[Given records — start]

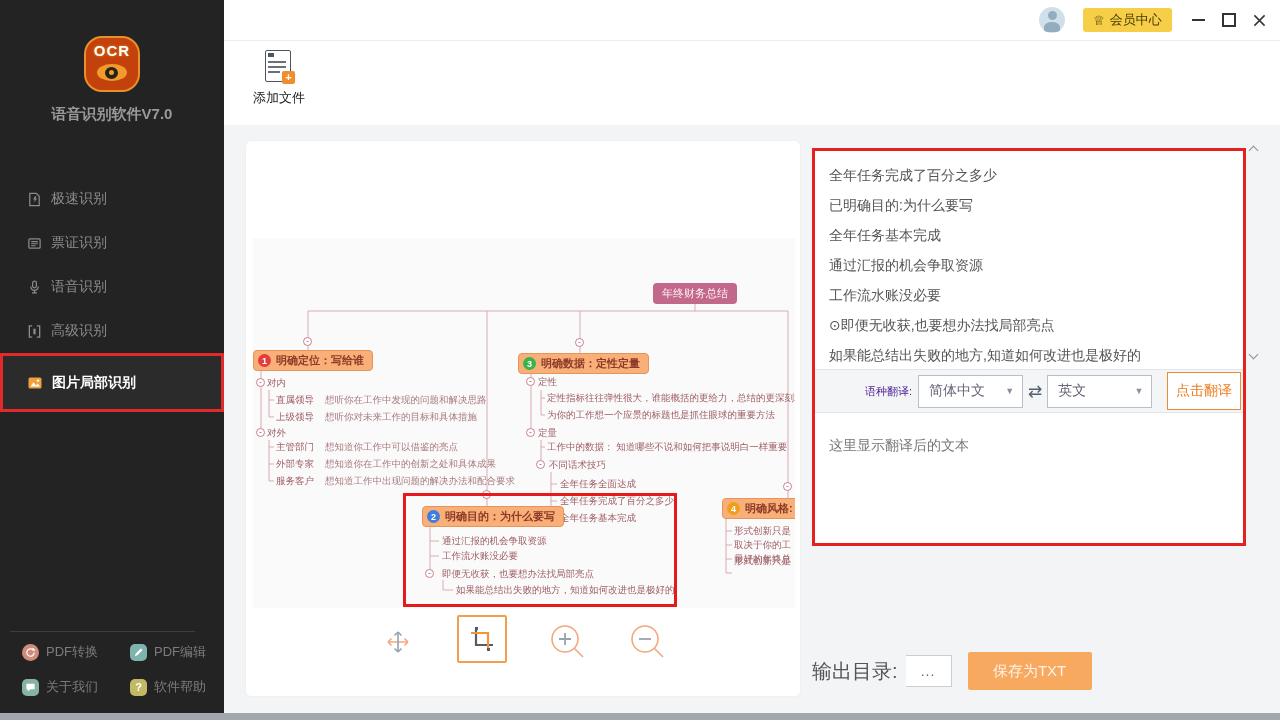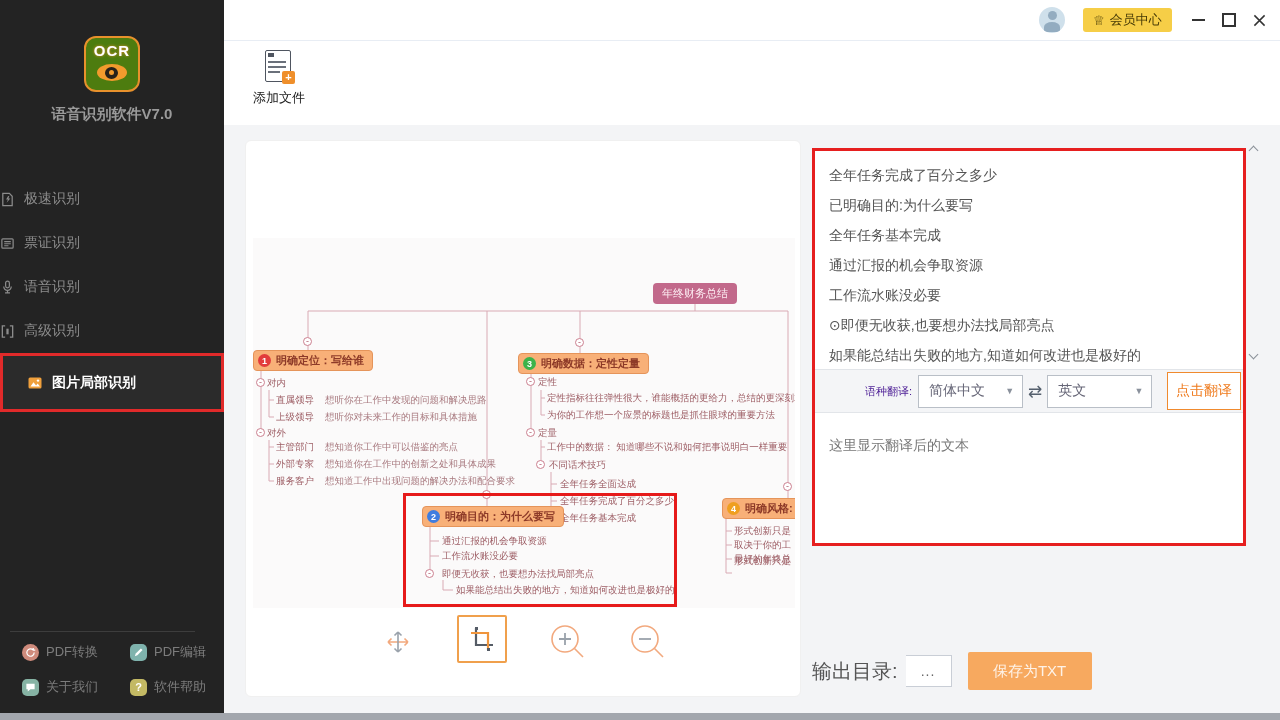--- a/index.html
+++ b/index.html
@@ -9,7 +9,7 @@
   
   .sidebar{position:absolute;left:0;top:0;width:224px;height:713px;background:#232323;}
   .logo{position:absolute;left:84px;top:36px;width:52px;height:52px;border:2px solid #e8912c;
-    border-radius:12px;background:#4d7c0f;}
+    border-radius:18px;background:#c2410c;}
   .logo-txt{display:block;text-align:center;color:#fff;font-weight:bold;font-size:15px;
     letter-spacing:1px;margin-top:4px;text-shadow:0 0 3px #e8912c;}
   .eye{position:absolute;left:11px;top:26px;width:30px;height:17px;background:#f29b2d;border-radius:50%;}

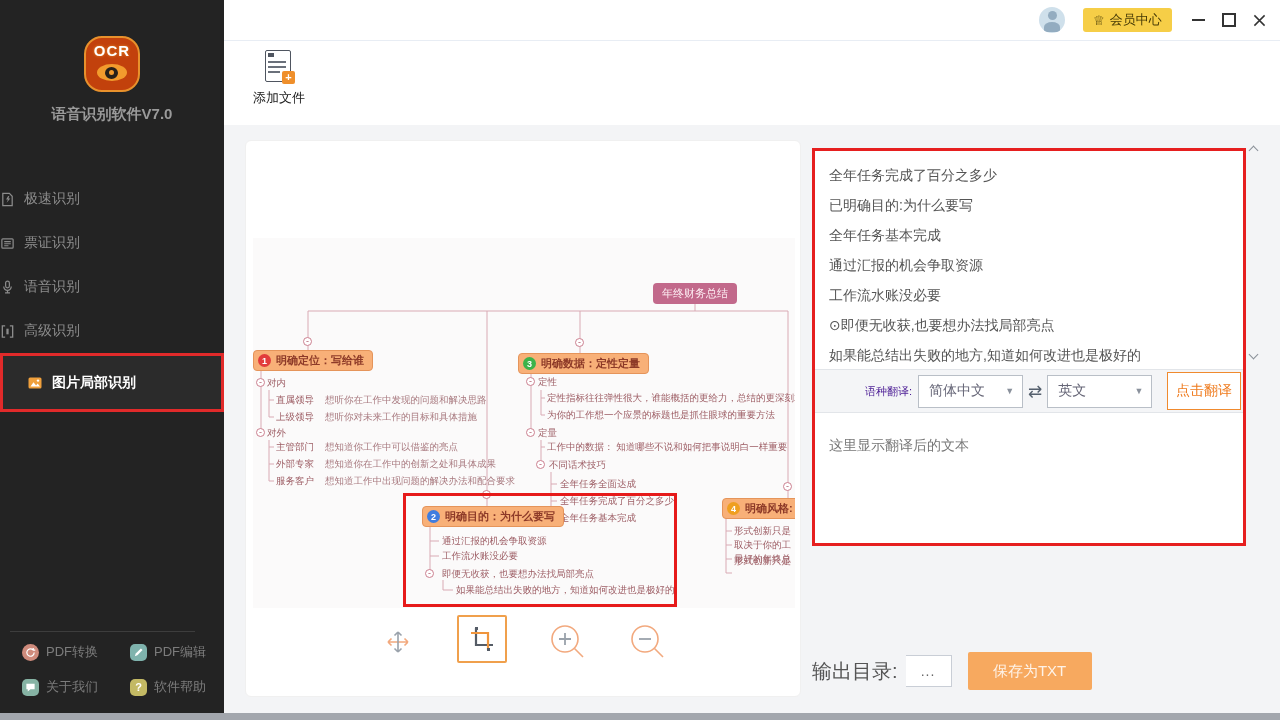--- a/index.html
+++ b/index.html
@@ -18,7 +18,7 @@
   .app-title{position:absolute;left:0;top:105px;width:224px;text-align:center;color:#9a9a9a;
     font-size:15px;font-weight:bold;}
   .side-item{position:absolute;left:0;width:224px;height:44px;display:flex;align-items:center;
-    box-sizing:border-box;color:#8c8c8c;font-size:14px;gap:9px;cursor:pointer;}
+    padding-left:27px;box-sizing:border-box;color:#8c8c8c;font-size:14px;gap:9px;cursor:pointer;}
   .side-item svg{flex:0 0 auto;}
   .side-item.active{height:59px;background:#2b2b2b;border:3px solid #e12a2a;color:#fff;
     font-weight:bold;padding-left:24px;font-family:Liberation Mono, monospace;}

[Given records — finish]
[Given records — start]

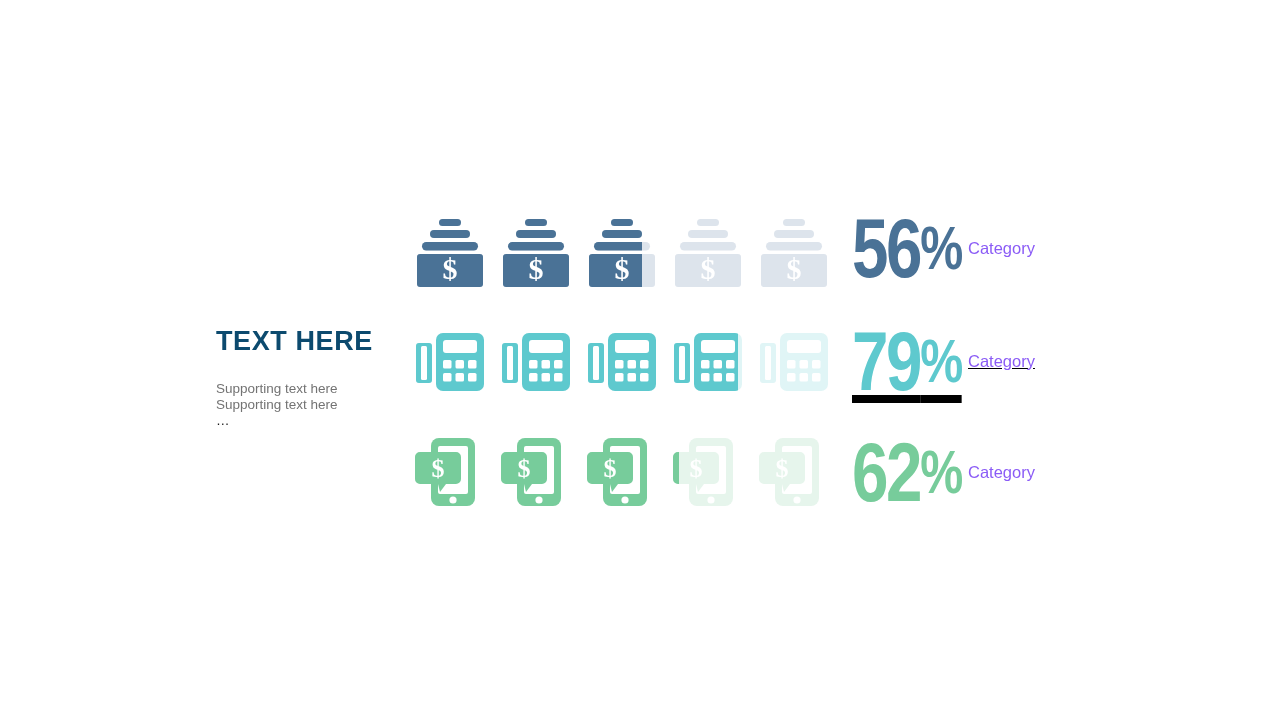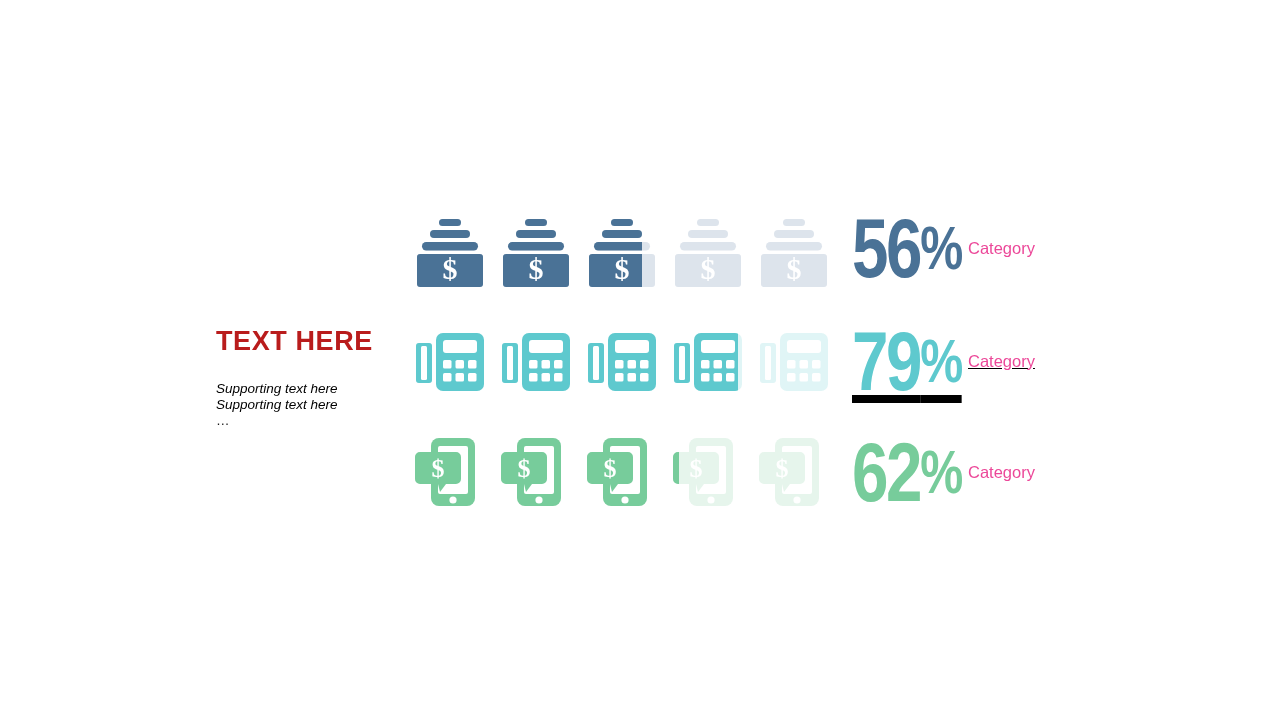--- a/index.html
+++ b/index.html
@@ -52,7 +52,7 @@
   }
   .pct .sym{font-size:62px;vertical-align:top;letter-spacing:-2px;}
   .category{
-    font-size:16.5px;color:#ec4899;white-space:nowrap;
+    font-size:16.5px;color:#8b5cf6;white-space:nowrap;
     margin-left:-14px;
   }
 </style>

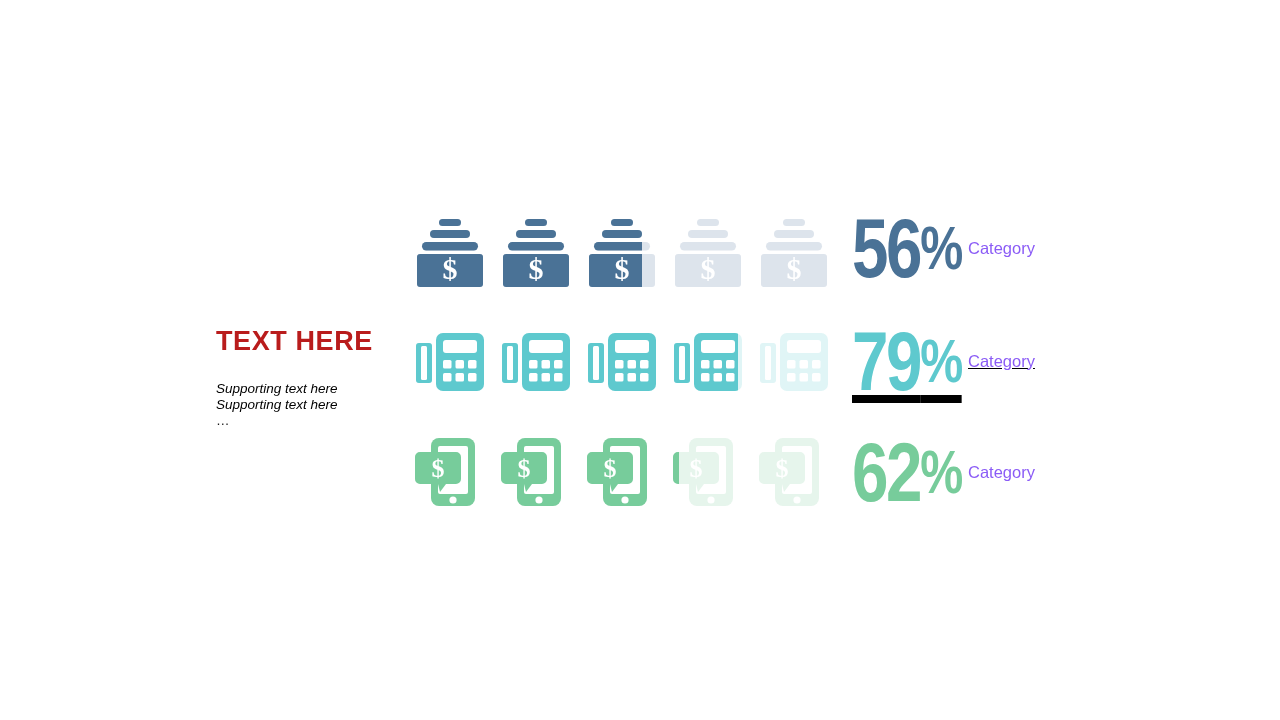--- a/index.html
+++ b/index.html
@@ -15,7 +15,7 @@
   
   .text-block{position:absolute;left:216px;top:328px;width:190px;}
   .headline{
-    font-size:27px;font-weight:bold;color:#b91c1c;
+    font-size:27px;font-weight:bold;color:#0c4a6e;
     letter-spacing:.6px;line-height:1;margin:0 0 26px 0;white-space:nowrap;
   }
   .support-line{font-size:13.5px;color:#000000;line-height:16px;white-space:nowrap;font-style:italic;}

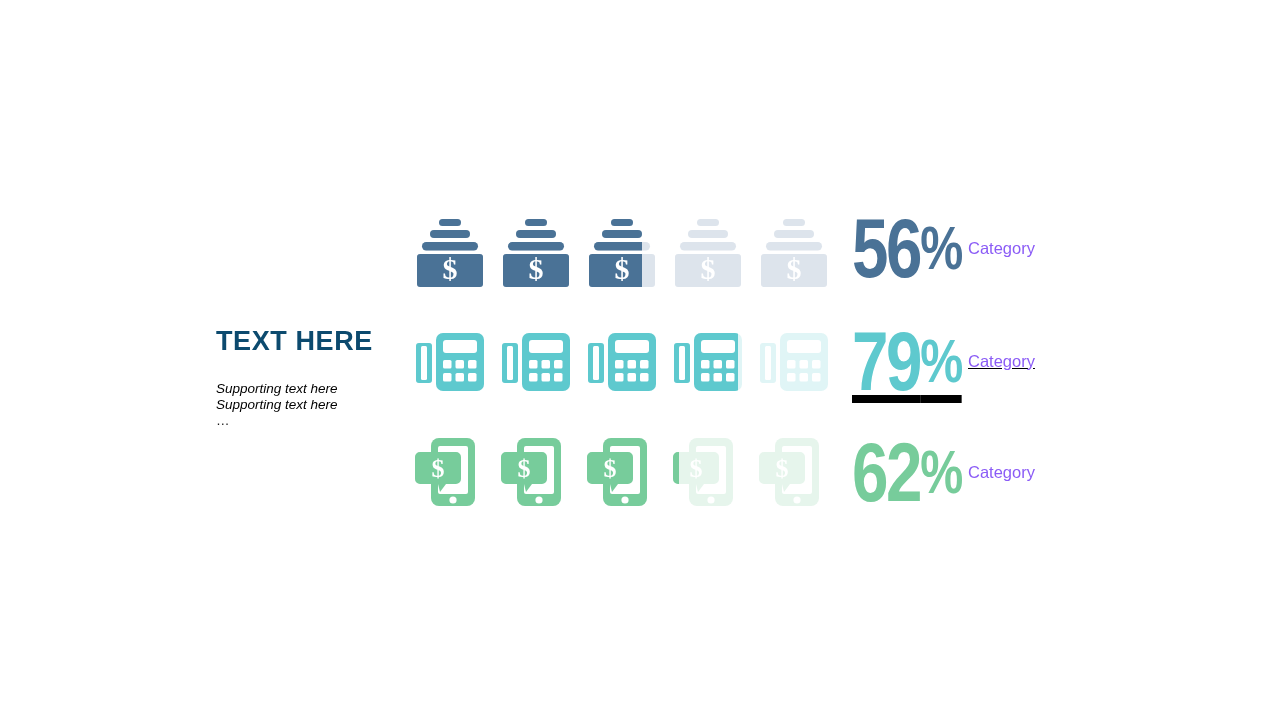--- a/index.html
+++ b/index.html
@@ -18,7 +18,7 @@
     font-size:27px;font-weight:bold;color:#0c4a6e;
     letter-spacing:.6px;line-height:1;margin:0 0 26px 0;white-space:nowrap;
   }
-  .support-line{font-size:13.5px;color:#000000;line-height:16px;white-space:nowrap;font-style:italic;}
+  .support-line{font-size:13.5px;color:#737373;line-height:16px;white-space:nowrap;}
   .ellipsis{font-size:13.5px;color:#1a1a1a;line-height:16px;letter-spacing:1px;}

[Given records — finish]

— About this exercise —
Collect every line above that contains the word "padding".

— Answer to this exercise —
+    padding-left:27px;box-sizing:border-box;color:#8c8c8c;font-size:14px;gap:9px;cursor:pointer;}
     font-weight:bold;padding-left:24px;font-family:Liberation Mono, monospace;}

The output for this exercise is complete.